Alexander, in black cloak and white breeches, wearing a hat with black and white plumes, was rowed to the island. Handsome, shy, sentimental, mystical, he was an idealist who dreamed of establishing a league of nations that would impose peace and justice on the world. He was also a reformer, the Gorbachev of his day, who was going to drag his beloved backward Russia into the progress and enlightenment of the nineteenth century. His taste for reform would die off quickly when he began to realize that it would mean giving up his unlimited power, but at the time of Tilsit he was, at 30, still a dreamer, still impressionable, prime meat for a crafty carnivore like Napoleon. The French Emperor was only eight years older, but he had spent an eternity learning how to dazzle, frighten, confuse, control and manipulate people.

At Tilsit he appeared to manipulate Alexander like a master.
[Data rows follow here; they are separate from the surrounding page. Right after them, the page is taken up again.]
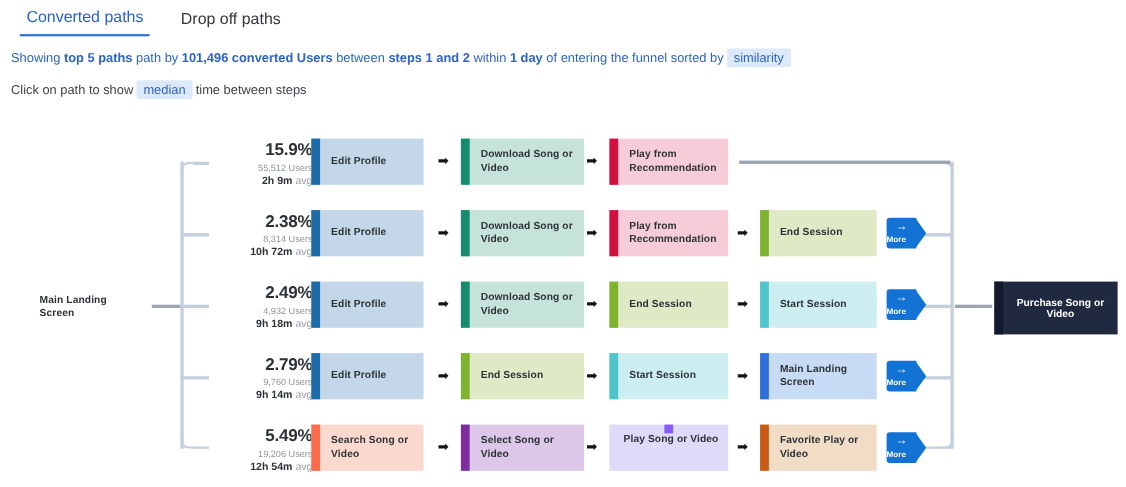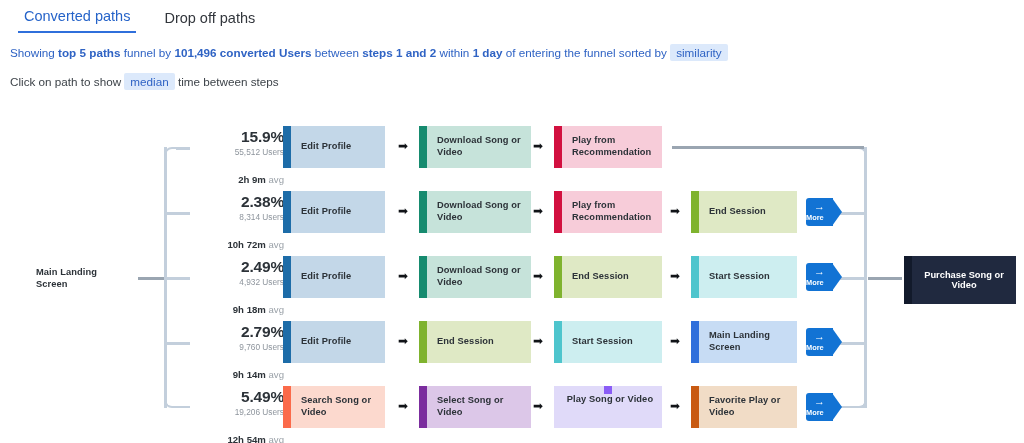--- a/index.html
+++ b/index.html
@@ -128,7 +128,7 @@
 <div class="desc">
   <span class="plain">Showing</span>
   <b>top 5 paths</b>
-  <span class="plain">funnel by</span>
+  <span class="plain">path by</span>
   <b>101,496 converted Users</b>
   <span class="plain">between</span>
   <b>steps 1 and 2</b>

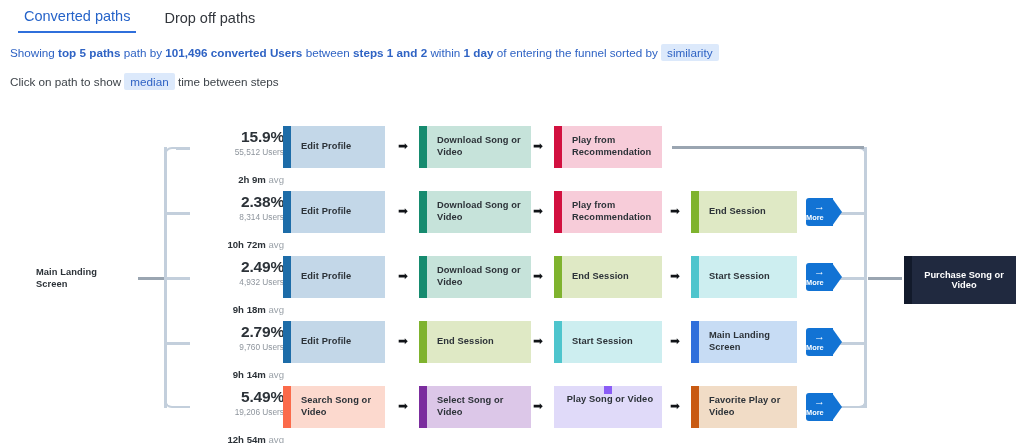--- a/index.html
+++ b/index.html
@@ -72,7 +72,7 @@
   }
   .stats .pct { font-size: 15.5px; font-weight: bold; letter-spacing: -.2px; }
   .stats .users { font-size: 8.3px; color: #8d949c; margin-top: 1px; }
-  .stats .time { font-size: 9.6px; color: #2c3238; margin-top: 17px; }
+  .stats .time { font-size: 9.6px; color: #2c3238; margin-top: 2px; }
   .stats .time b { font-weight: bold; }
   .stats .time .avg { color: #9aa1a8; font-weight: normal; }
 

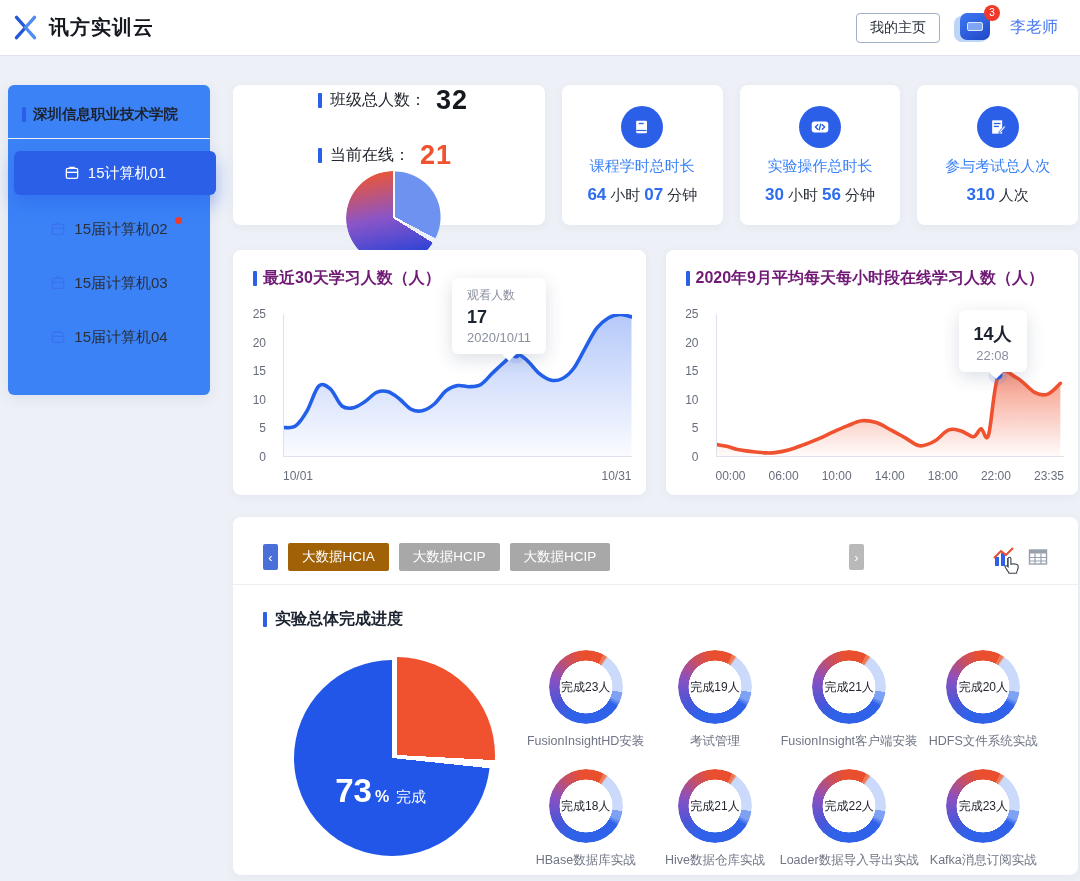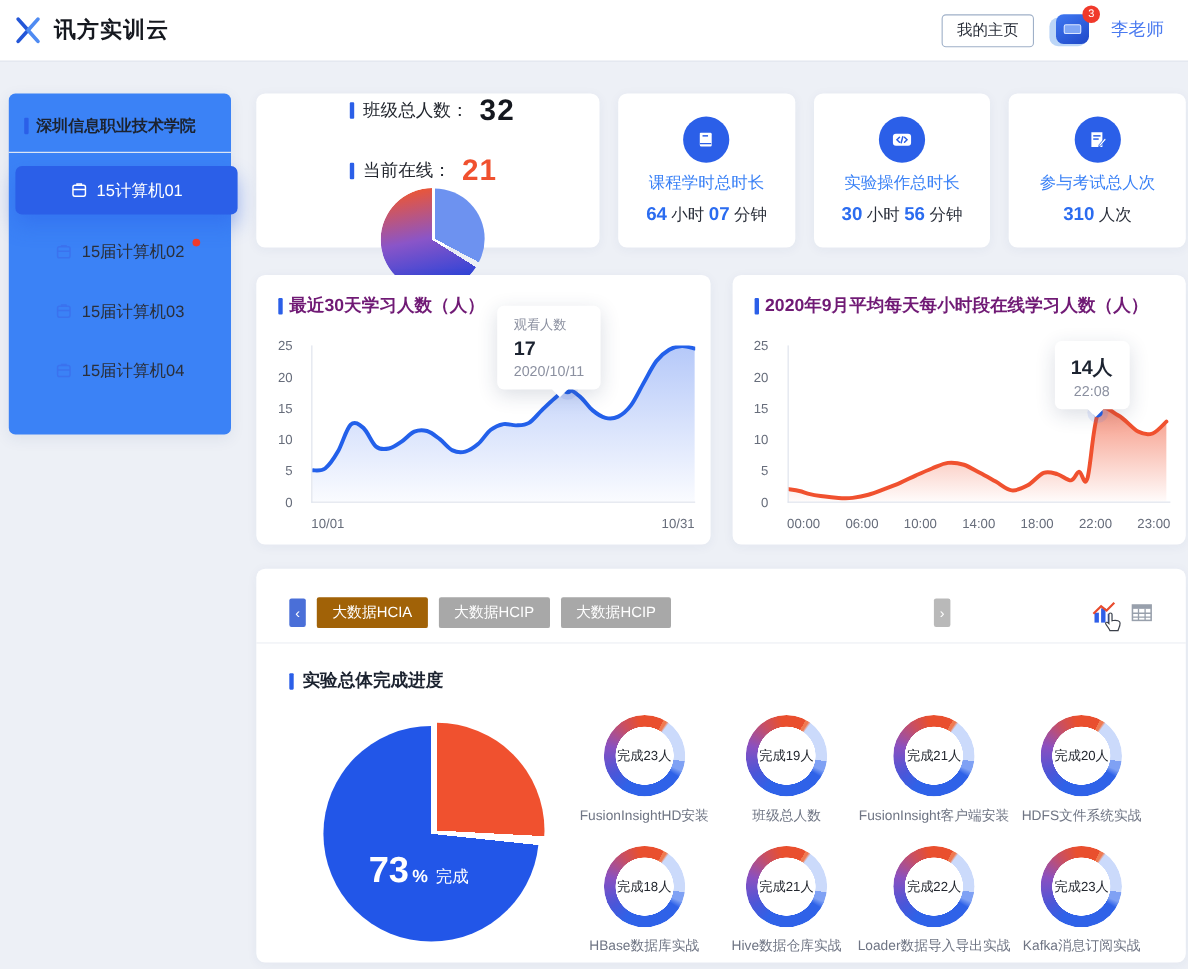--- a/index.html
+++ b/index.html
@@ -310,7 +310,7 @@
             <span>14:00</span>
             <span>18:00</span>
             <span>22:00</span>
-            <span>23:00</span>
+            <span>23:35</span>
         </div>
         <div class="tip tip2">
           <div class="t-value">14人</div>

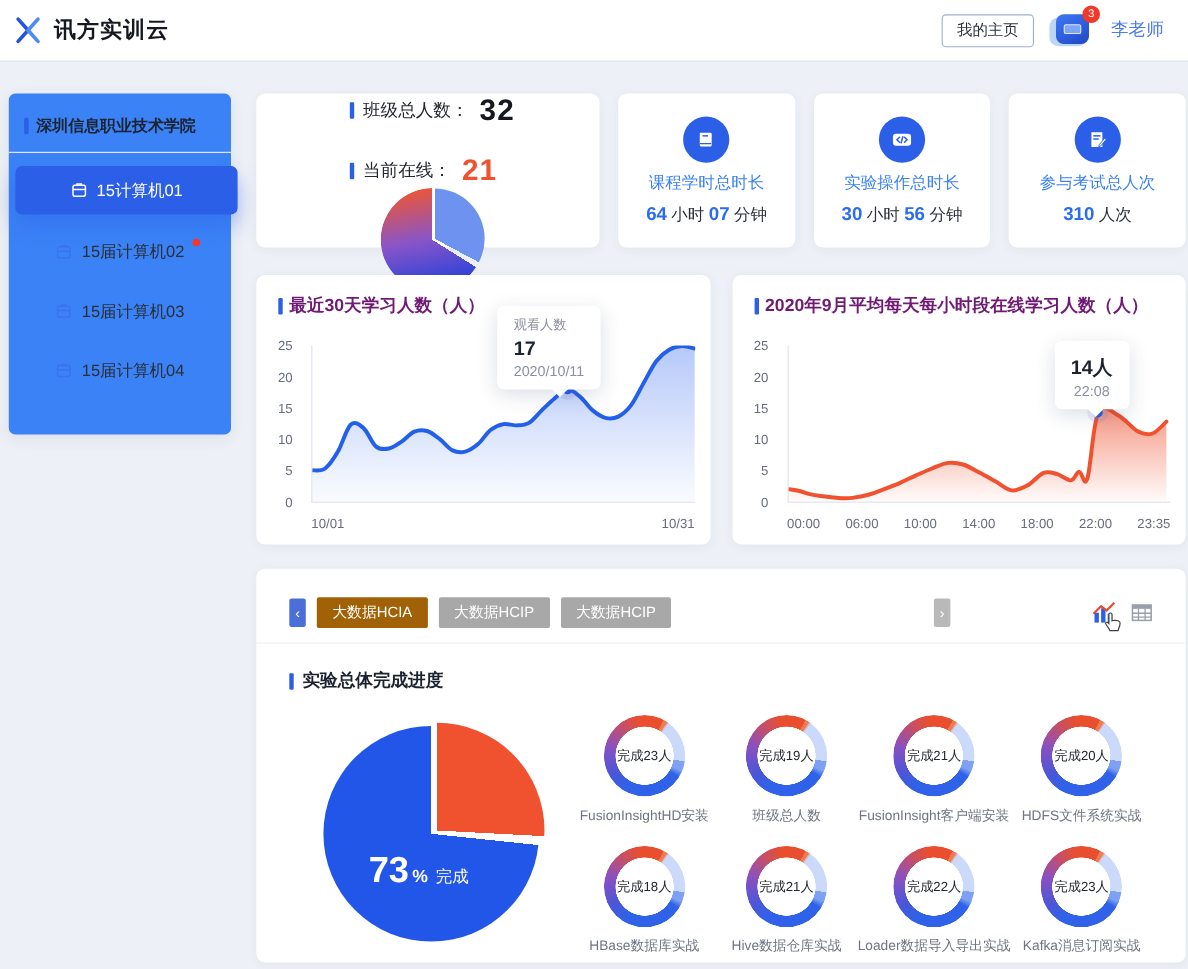--- a/index.html
+++ b/index.html
@@ -375,7 +375,7 @@
                 <span class="ring"></span>
                 <span class="donut-count">完成19人</span>
               </div>
-            <div class="donut-name">班级总人数</div>
+            <div class="donut-name">考试管理</div>
           </div>
           <div class="donut-item">
             <div class="donut">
The Czar, who had like rulers everywhere been horrified by the sight of a Corsican bandit making and unmaking the crowned heads of Europe at his pleasure, now looked with youthful enthusiasm on this new Caesar, invincible in battle, creator of legal codes, builder of empires. Napoleon cajoled him, flattered him, went riding with him, walked with him arm in arm through the streets of Tilsit, projecting a glorious future for mankind. They bantered on the raft while the poor King of Prussia sat on his horse on the riverbank in the rain, morosely waiting to hear how many fragments of his kingdom they would let him preserve.


Napoleon was at his fast-talking Corsican best. "If we act together," he told Alexander, "we will be the masters of the world." More specifically he promised to support Alexander in future operations against Turkey. All he asked in return was for Alexander to recognize the map of Europe as he had redrawn it and join his embargo on trade with England. In practical terms, he wanted and got a free hand in Europe in exchange for a promise he had no intention of keeping.

Alexander may have suspected that he had made a less than good bargain, and the suspicions deepened in the year following his return to St. Petersburg from Tilsit. This was the year in which Napoleon passed beyond the bounds of reason. He had hitherto always had a very shrewd idea of what he could get away with. But now his ambitions recognized no obstacles. He was ready to literally conquer the world. He annexed Rome and made it the chef-lieu of the French Department of the Tiber. He kidnaped the Spanish royal family and put his alcoholic brother Joseph on the throne in Madrid. He began drawing up plans for the invasion of India.

"The state of things...is against nature and civilization," said the Austrian ambassador to Paris, Count Clemens von Metternich. One who agreed with him was Charles-Maurice de Talleyrand-Périgord, the clubfooted aristocrat, once Bishop of Autun, principal author of the Revolution's Declaration of the Rights of Man, now Prince of Benevento in southern Italy (which gave him the right to eat at the same table as royalty), who had recently been booted out of his post as Napoleon's Foreign Minister. Talleyrand was one of the architects of Napoleon's rise to power, and had served him faithfully (and been richly rewarded) ever since. But now he saw his Emperor the slave of his own illusions, leading France to certain. He decided ro betray him.


One day Napoleon strode through a room crowded with dignitaries to where Talleyrand was leaning against a mantelpiece and shouted at him, "You are a piece of shit in a silk stocking," and then strode out of the room slamming the door. Talleyrand did not budge, or show any sign of emotion, he simply said in his simple cultivated way, "What a pity that so great a man should not have better manners."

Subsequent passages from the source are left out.